With 80–85% of its workforce and management composed of Congolese nationals, Ammat Global Resources is demonstrating that deep localization can serve as a competitive operating model for upstream performance and ESG alignment

POINTE-NOIRE, Congo (Republic of the), May 26, 2026/APO Group/ –In the Republic of Congo’s offshore energy sector, where debates around local content have often centered on compliance thresholds and regulatory minimums, Ammat Global Resources is presenting a different approach. The independent upstream operator has built a workforce model in which 80-85% of all roles – including executive leadership, engineering and asset management – are held by Congolese nationals.

 

From its operational headquarters in Pointe-Noire to its offshore production assets across the Loango and Zatchi fields, Ammat’s organizational architecture reflects a deliberate shift away from expatriate-heavy operational control toward domestic technical ownership. In practical terms, this means Congolese petroleum engineers, reservoir specialists and asset managers are not only involved in field operations, but leading them.

This model stands in contrast to the long-established upstream norm in parts of sub-Saharan Africa, where complex offshore assets have historically depended on expatriate technical managers, often at significant cost and with limited knowledge transfer. Ammat’s approach directly challenges that dependency assumption by embedding domestic expertise at the core of operational decision-making.

Operational Efficiency Gains

By consolidating technical authority within-country, the company reduces exposure to international staffing volatility, minimizes expatriate overhead costs, and shortens decision cycles across drilling, production optimization and maintenance planning.
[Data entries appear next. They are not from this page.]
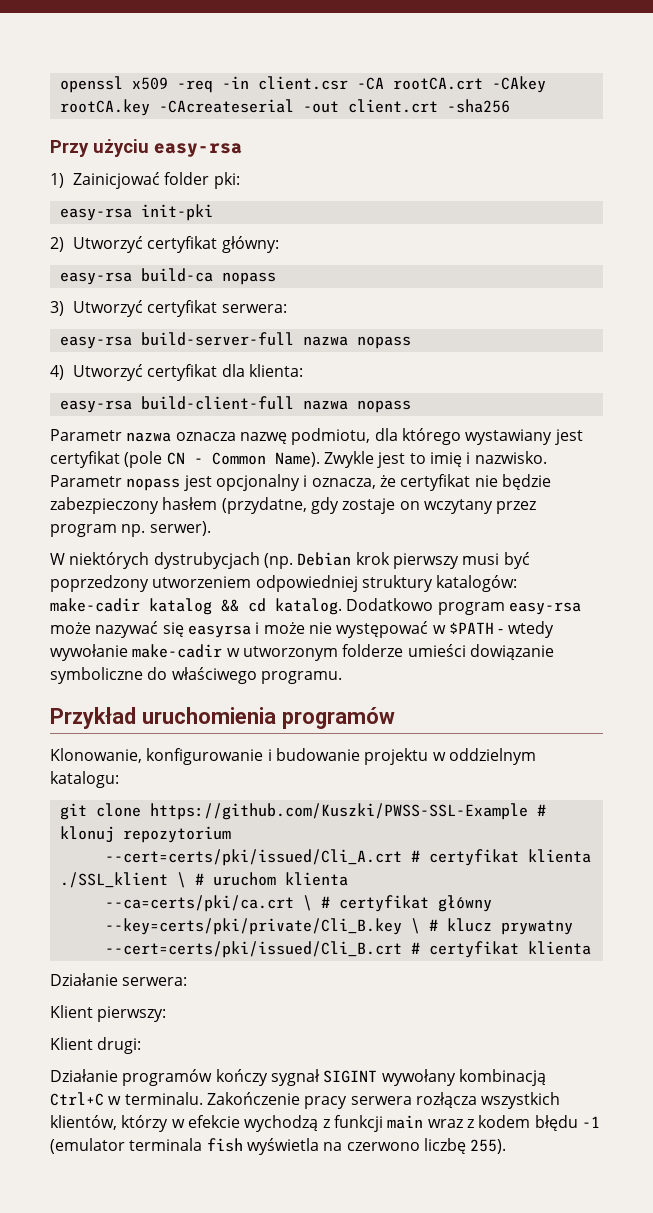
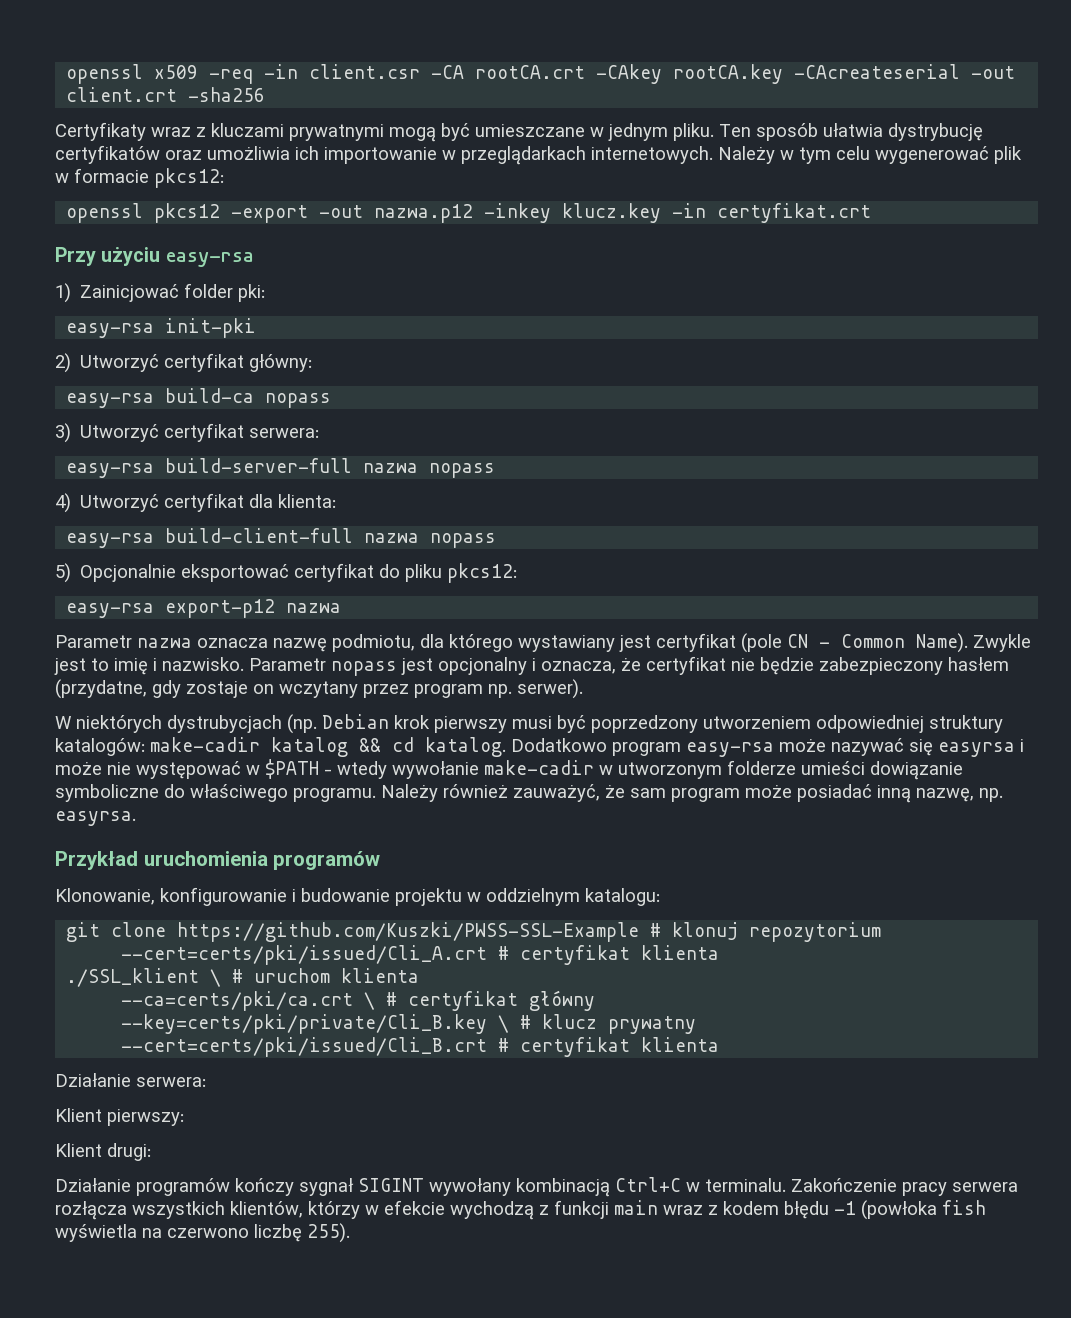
+ Certyfikaty wraz z kluczami prywatnymi mogą być umieszczane w jednym pliku. Ten sposób ułatwia dystrybucję certyfikatów oraz umożliwia ich importowanie w przeglądarkach internetowych. Należy w tym celu wygenerować plik w formacie pkcs12:
+ openssl pkcs12 -export -out nazwa.p12 -inkey klucz.key -in certyfikat.crt
+ 5) Opcjonalnie eksportować certyfikat do pliku pkcs12:
+ easy-rsa export-p12 nazwa
+ Należy również zauważyć, że sam program może posiadać inną nazwę, np. easyrsa.
- Zakończenie pracy serwera rozłącza wszystkich klientów, którzy w efekcie wychodzą z funkcji main wraz z kodem błędu -1 (emulator terminala fish wyświetla na czerwono liczbę 255).
+ Zakończenie pracy serwera rozłącza wszystkich klientów, którzy w efekcie wychodzą z funkcji main wraz z kodem błędu -1 (powłoka fish wyświetla na czerwono liczbę 255).

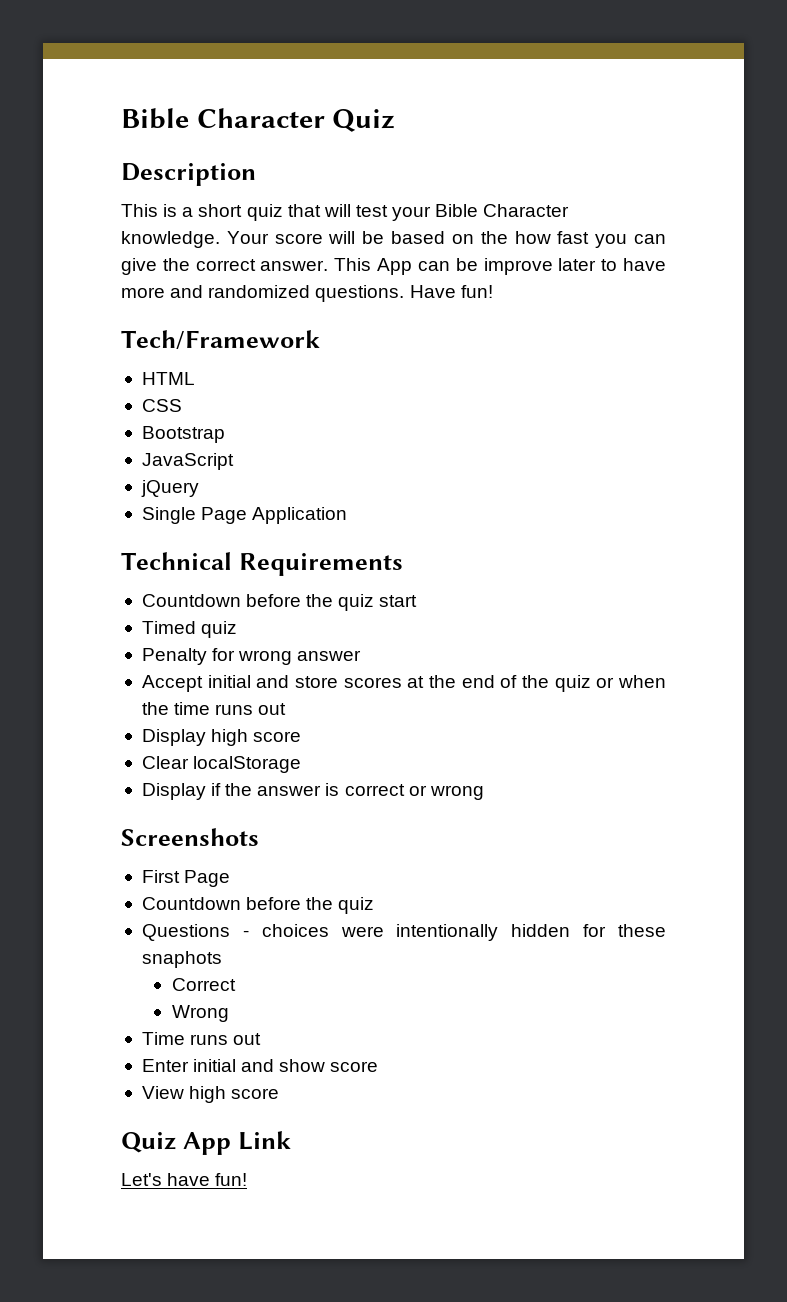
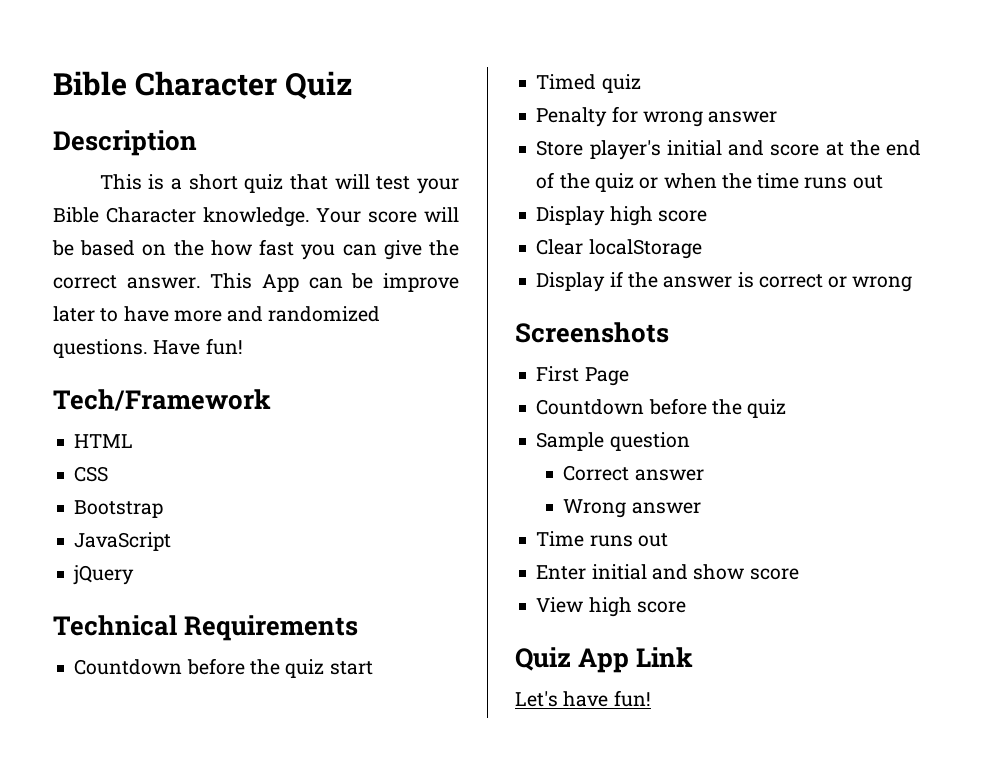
- Single Page Application
- Accept initial and store scores at the end of the quiz or when the time runs out
+ Store player's initial and score at the end of the quiz or when the time runs out
- Questions - choices were intentionally hidden for these snaphots
+ Sample question
- Correct
+ Correct answer
- Wrong
+ Wrong answer

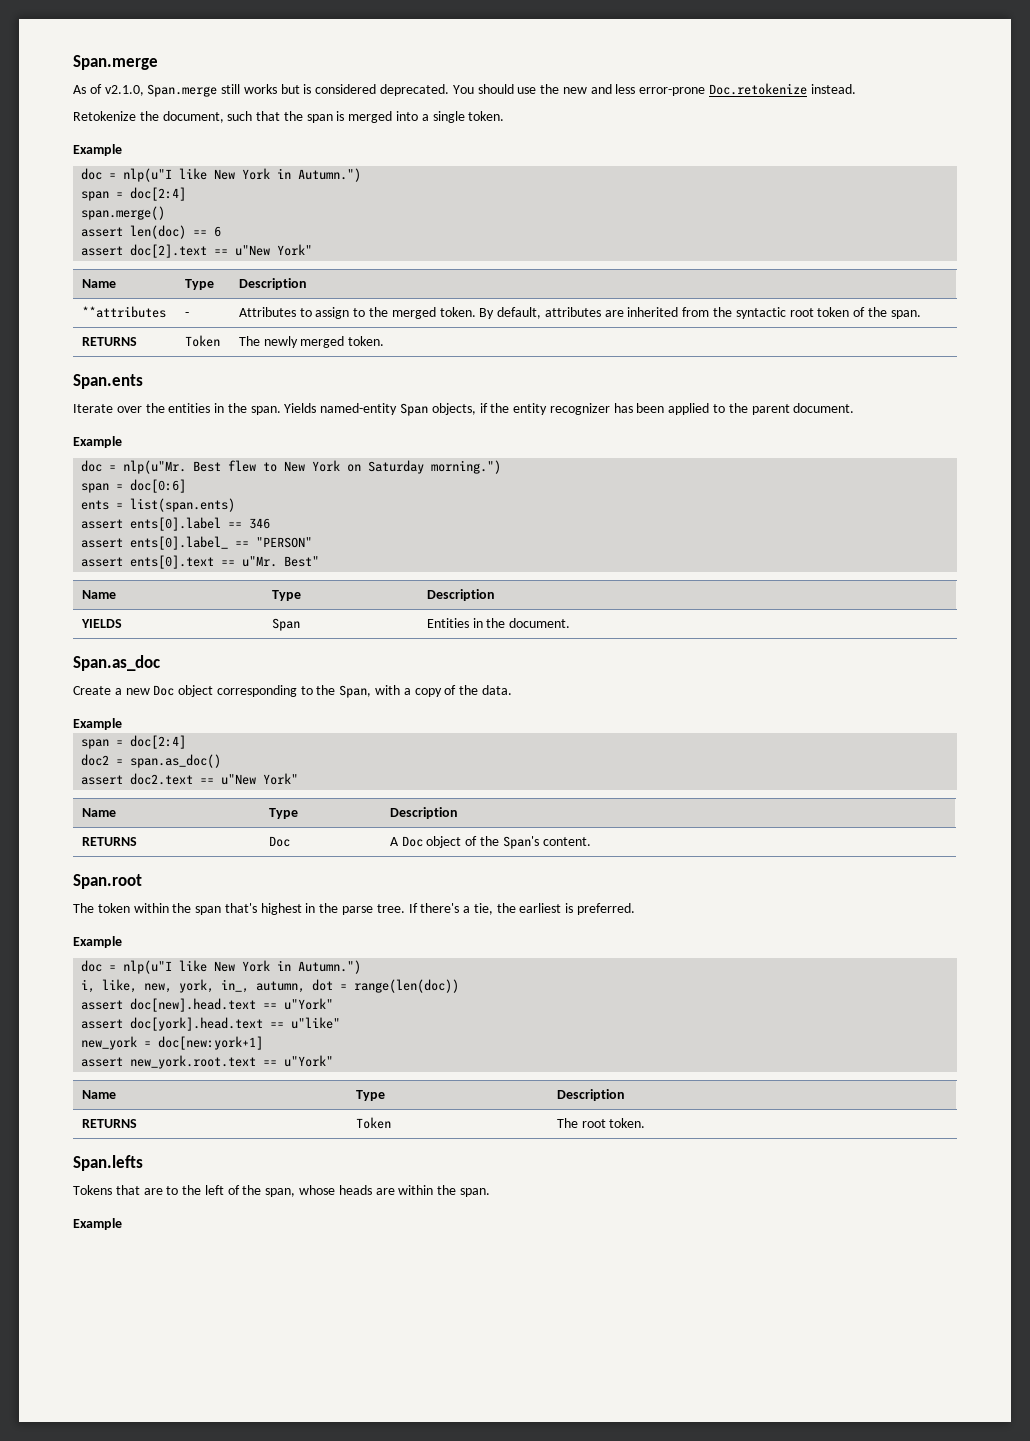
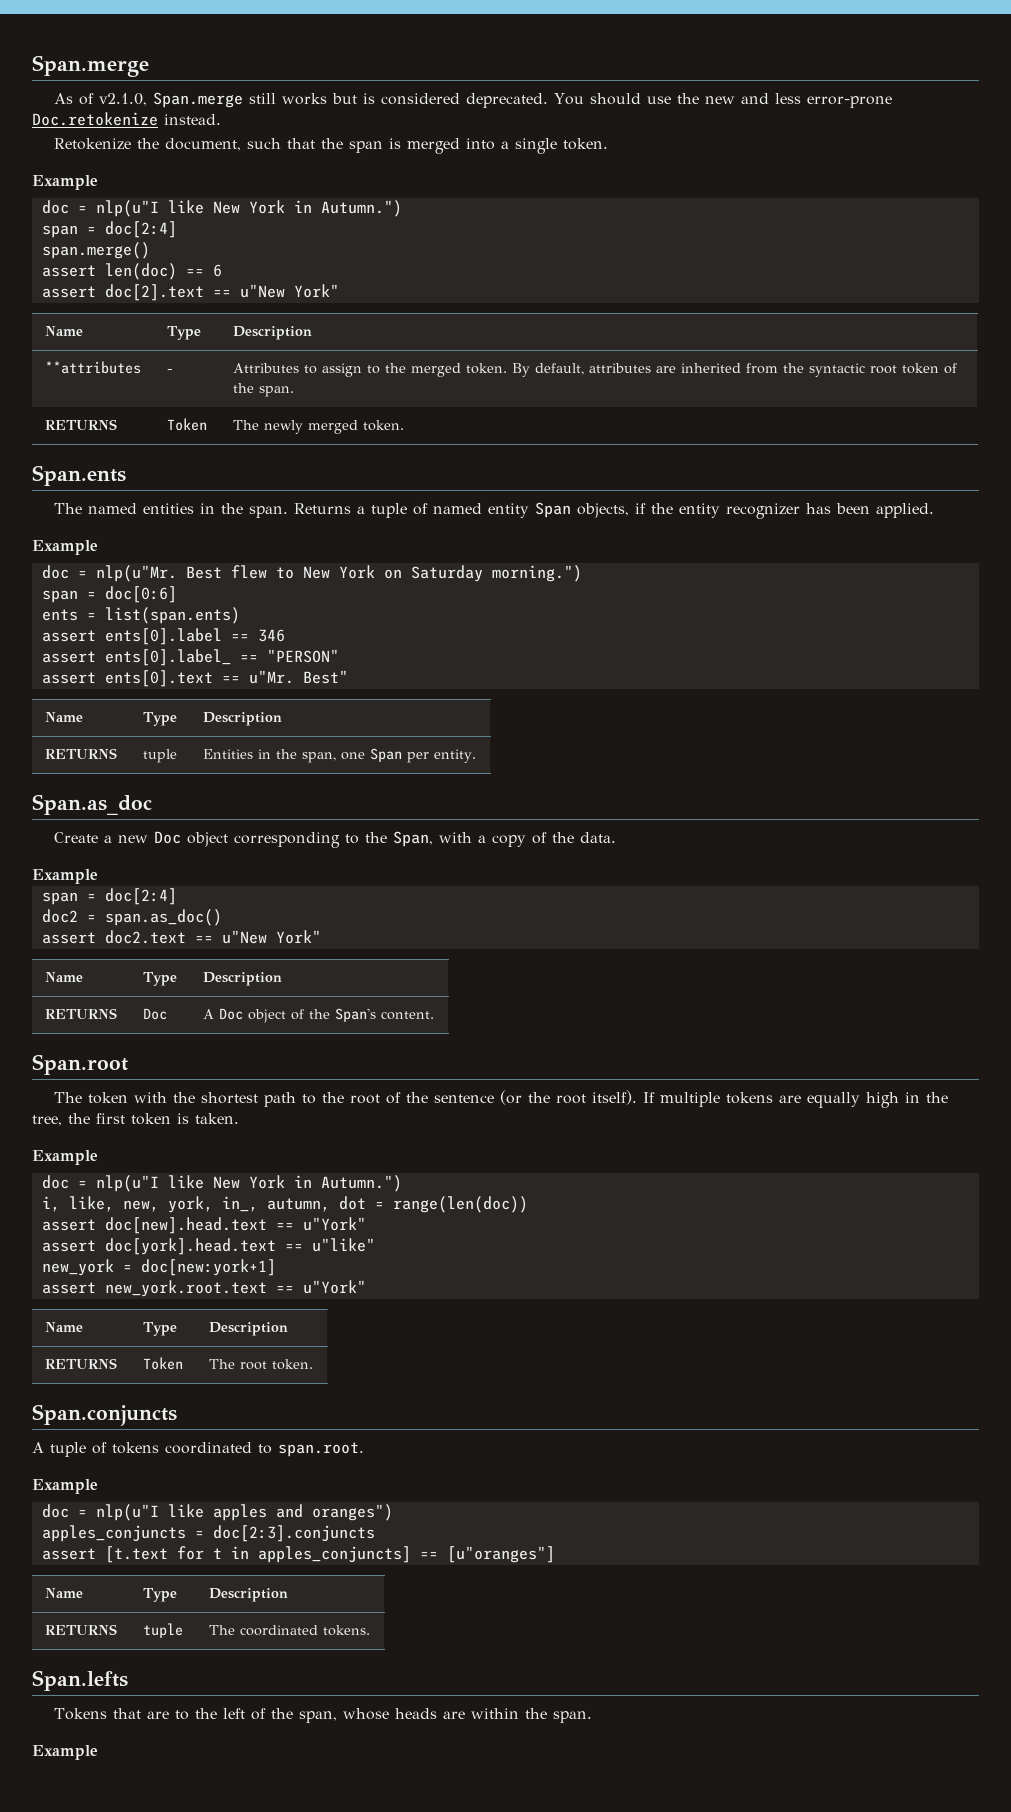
- Iterate over the entities in the span.
+ The named entities in the span.
- Yields named-entity Span objects, if the entity recognizer has been applied to the parent document.
+ Returns a tuple of named entity Span objects, if the entity recognizer has been applied.
- YIELDS | Span | Entities in the document.
+ RETURNS | tuple | Entities in the span, one Span per entity.
- The token within the span that's highest in the parse tree. If there's a tie, the earliest is preferred.
+ The token with the shortest path to the root of the sentence (or the root itself). If multiple tokens are equally high in the tree, the first token is taken.
+ Span.conjuncts
+ A tuple of tokens coordinated to span.root.
+ Example
+ doc = nlp(u"I like apples and oranges")
+ apples_conjuncts = doc[2:3].conjuncts
+ assert [t.text for t in apples_conjuncts] == [u"oranges"]
+ Name | Type | Description
+ RETURNS | tuple | The coordinated tokens.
This creates a leaner operational profile that is particularly relevant in mature offshore assets, where efficiency gains often depend on speed of execution rather than capital expansion.

Local content is about transferring real control, real expertise and real value creation to African professionals

Equally important is the regulatory and institutional dimension. Deep domestic execution has strengthened Ammat’s alignment with Congolese authorities and regulatory stakeholders, creating a more predictable operating environment. In resource-dependent economies, this trust factor often determines the difference between stalled projects and sustained production lifecycles. By situating Congolese professionals in high-accountability roles, the company reduces the friction typically associated with external operators perceived as distant from national development priorities.

Local Content Redefined

The African Energy Chamber (AEC) has consistently argued that local content must move beyond employment quotas to become a mechanism for industrial capability-building. Ammat’s structure reflects this principle in practice. Rather than positioning local workers in peripheral service roles, the company has embedded them in core technical and strategic functions, effectively internalizing operational intelligence within the host country.

“Local content is about transferring real control, real expertise and real value creation to African professionals. What Ammat Global Resources is demonstrating in Congo is that when nationals are trusted with full operational responsibility, the result is not just compliance, but stronger assets, better decision-making, and long-term sustainability. This is the future of African energy,” says NJ Ayuk, Executive Chairman of the AEC.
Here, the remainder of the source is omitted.